*ASSIGNMENT*: Please reproduce, exactly and in full, the lines from the one containing "shipping: 0.00 -> 10.99" to the end of the material below.

Top of SUPPLIED DATA

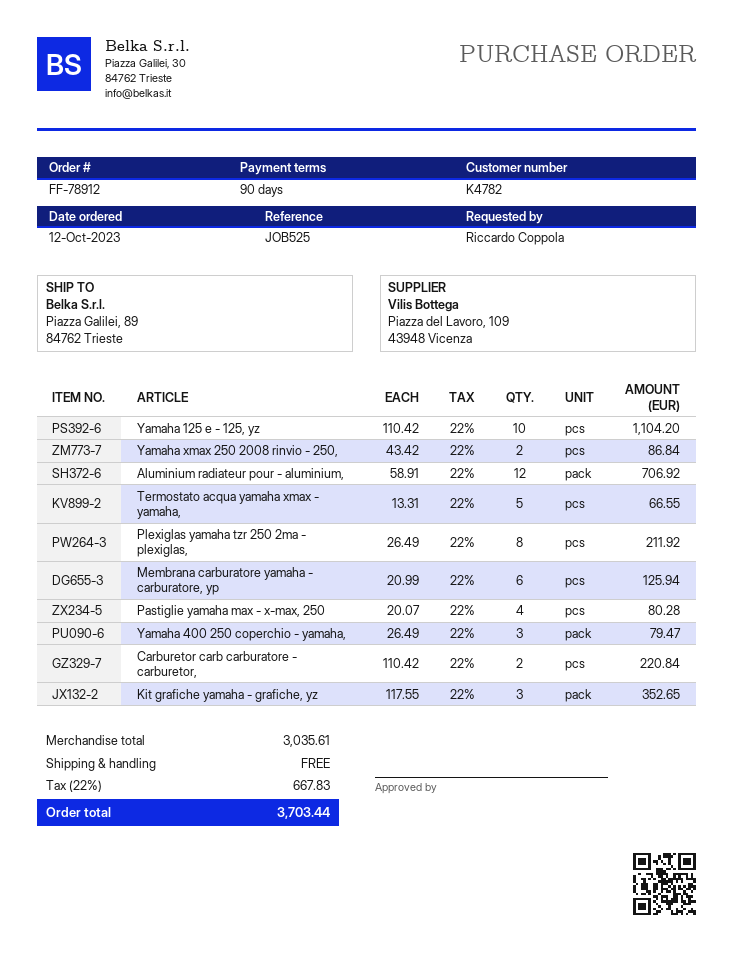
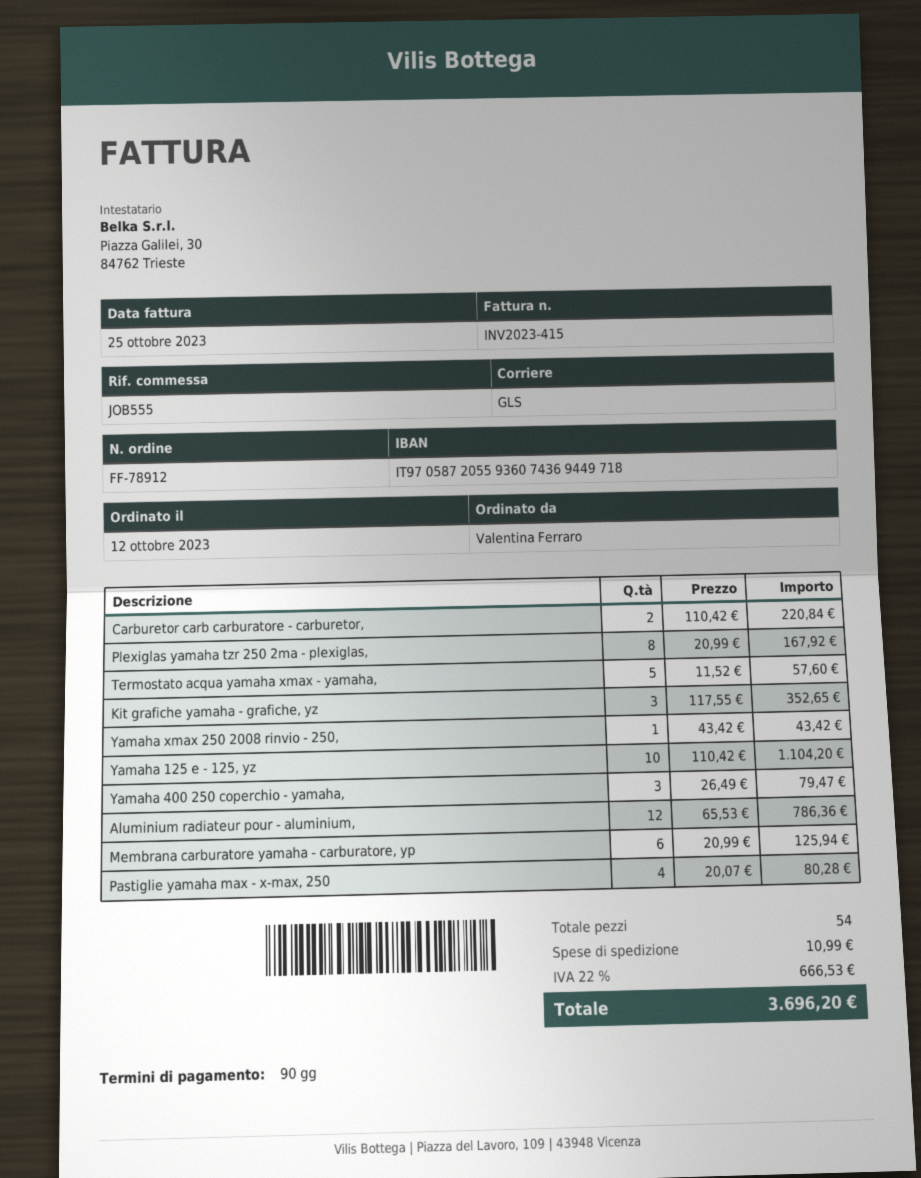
reference: JOB525 -> JOB555
ordered by: Riccardo Coppola -> Valentina Ferraro
Yamaha xmax 250 2008 rinvio - 250,: 2 x 43.42 = 86.84 -> 1 x 43.42 = 43.42
Aluminium radiateur pour - aluminium,: 12 x 58.91 = 706.92 -> 12 x 65.53 = 786.36
Termostato acqua yamaha xmax - yamaha,: 5 x 13.31 = 66.55 -> 5 x 11.52 = 57.60
Plexiglas yamaha tzr 250 2ma - plexiglas,: 8 x 26.49 = 211.92 -> 8 x 20.99 = 167.92
shipping: 0.00 -> 10.99
tax: 22% = 667.83 -> 22% = 666.53
total: 3703.44 -> 3696.20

Bottom of SUPPLIED DATA

*TASK ANSWER*:
shipping: 0.00 -> 10.99
tax: 22% = 667.83 -> 22% = 666.53
total: 3703.44 -> 3696.20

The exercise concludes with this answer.